Bossa Nova

Porque não recebi o memo

Fernando Bolivar
Rock Climbing

--

Há coisas que mais parecem vir com um mandamento atrás, presas, a dizer que “tens de gostar disto”, aliás, nem me perguntaram, sim, eu posso acusar de não me terem perguntado pois lembro-me perfeitamente o dia em que tudo aconteceu.

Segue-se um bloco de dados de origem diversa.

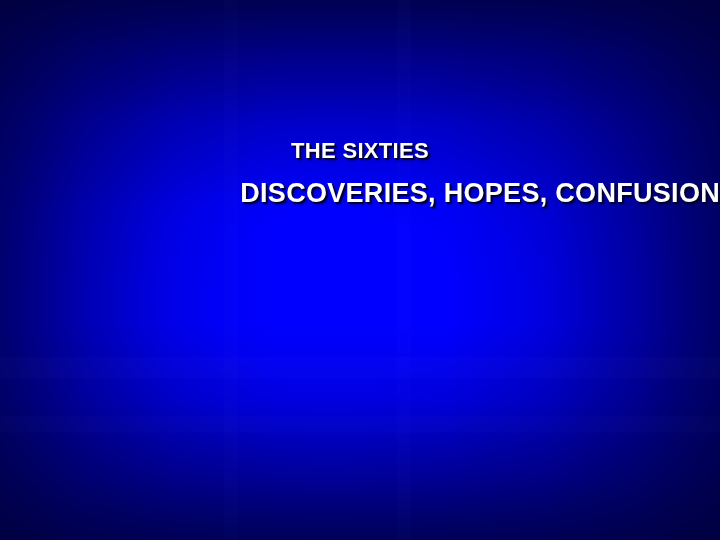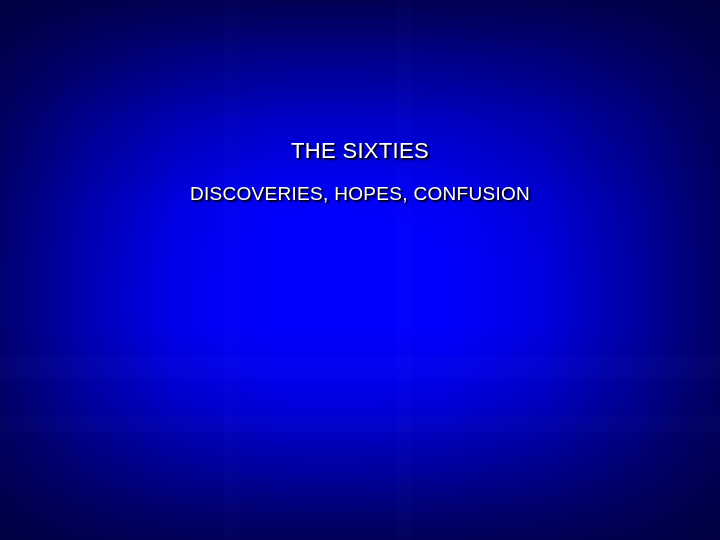"THE SIXTIES" .slide-line { font-weight: normal -> bold }
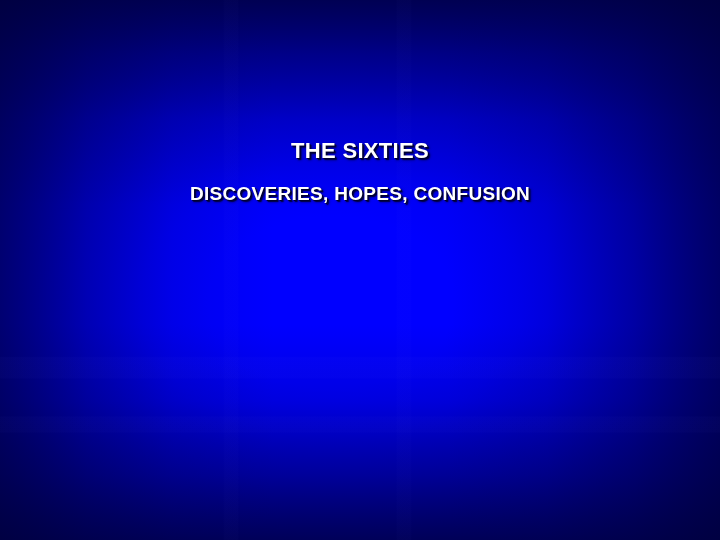"DISCOVERIES, HOPES, CONFUSION" #subtitle-line { font-size: 19px -> 27px; text-align: none -> right }
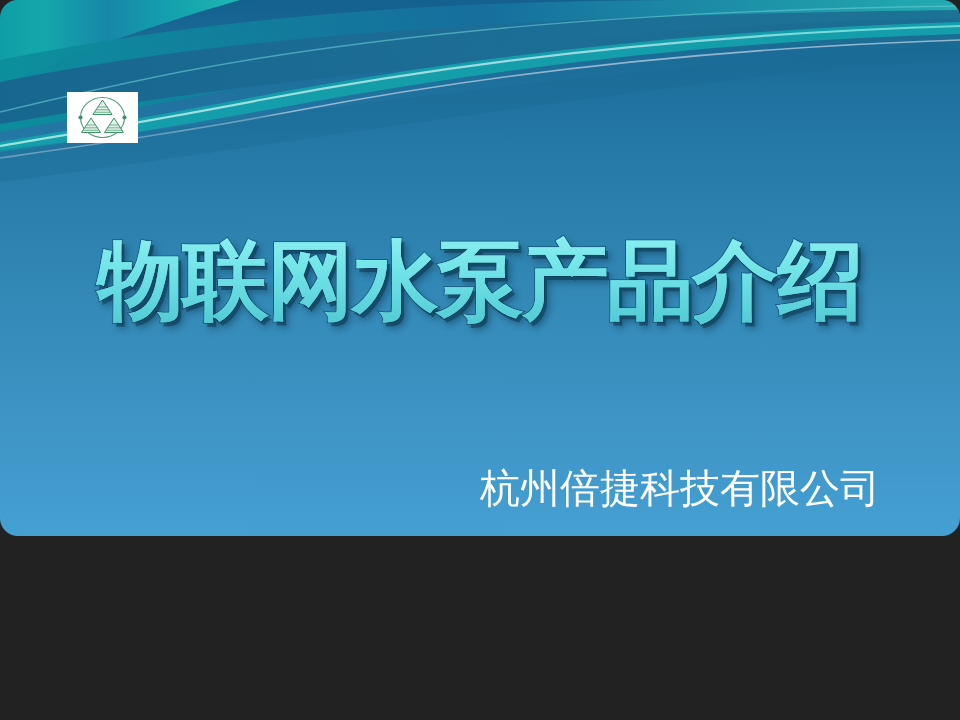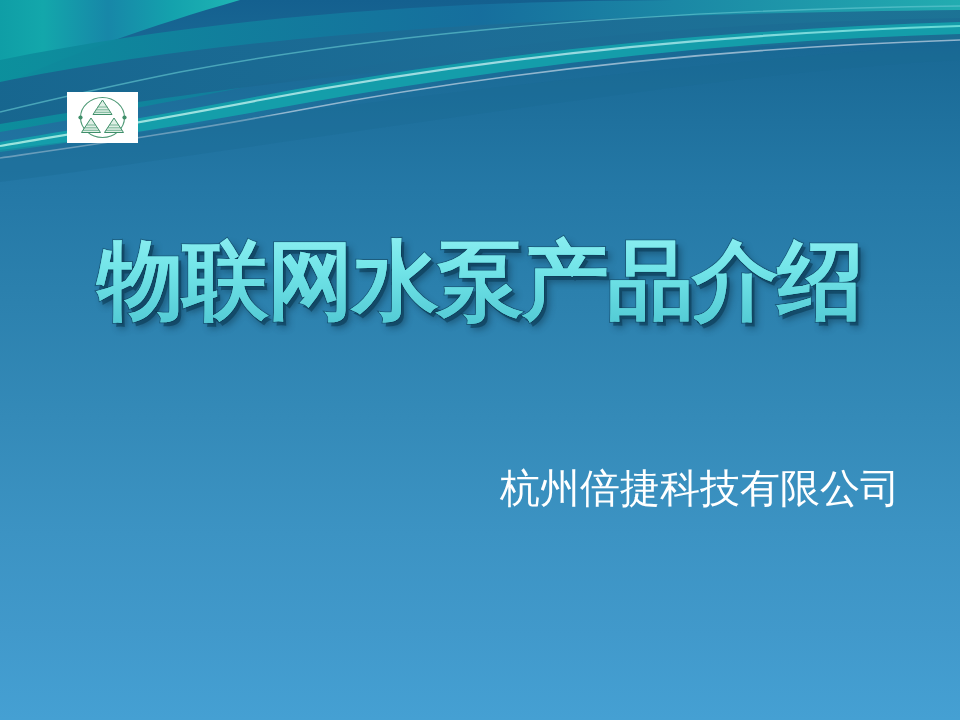"物联网水泵产品介绍" #slide { border-radius: none -> 18px; height: 720px -> 536px }
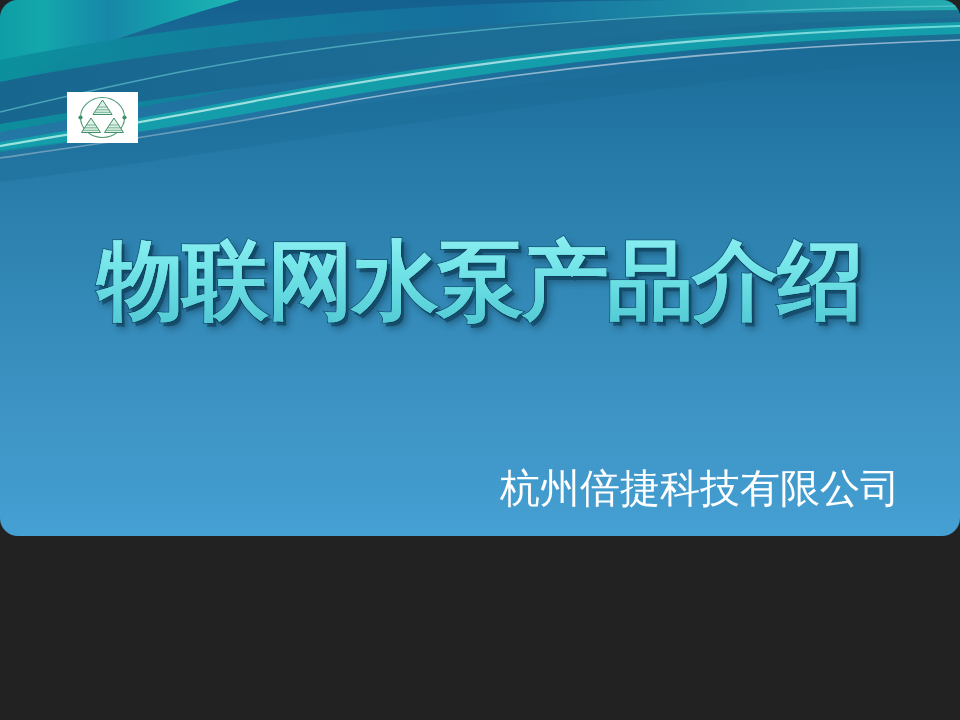"杭州倍捷科技有限公司" #subtitle { text-align: right -> center }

Eu ia na rua, em Lisboa, insuspeito claro está, caminhando alegremente, quando vejo um pequeno grupo de rufias brasileiros, com ar de meninos de praia de copacabana, tinham violas, sim, lembro-me como se fosse ontem, estavam armados com violas e ninguém os detinha — como se andar com violas na rua não fosse perigoso — e pareciam prontos a atacar, e… e.. .e estavam prontos a atacar, tanto estavam que atacaram, atacaram-me. Logo ali, *pumba*, deram-me logo com “água de beber”, como se houvesse água que não fosse para beber tentei eu responder, mas uma Sra. Leão mandou-me calar, “sim” disse eu, “melhor era mesmo se se fossem todos afogar”, mas a ver se ficaram chateados, continuaram a sussurrar como gatos esfomeados e a cantar música que ninguém leva a mal, pois calha bem que eu levo, e eles toparam isso, tenho a certeza.

O pior de tudo é que desde então não me largaram, onde eu vou, eles atacam, não sempre, mas de frequência considerável e normalmente em locais públicos, vêem com as suas perigosas vozes gatinhadas e dedilhar de guitarra de surfista queimado. Atacam sem piedade. Têm os seus sítios preferidos, isso reconheço, já quase os adivinho. Vou ao supermercado e logo ali, mal saco os cereais, caem-me em cima. *pimba*, estou num elevador, a pensar que me safo e pela coluna descem eles, *zás*, lá levo eu com a trupe da Bossa Nova, tanto me batem, acham que vou gostar lá para o fim desta guerra sem nexo. Eu atiro-lhes cocos em barda, à cabeça para doer e tudo, mas eles não desistem.

Tentei o psicólogo, mas nem cheguei a entrar na sala, eles estavam à minha espera, mal cheguei à sala de estar do consultório, o mais violento deles, o Jobim, ali plastrado com aquela gente toda à espera de consulta. Fugi, por pouco diga-se, mas fugi.

Tem sido assim a minha vida, aterrorizado e perseguido por um grupo de gente de quem não gosto, e ninguém se importa, a sociedade não se interessa, eles dizem que gostam e pronto, são impunes estes “moleques” de praia. Que o diabo os carregue, que a mim ninguém perguntou se gostava!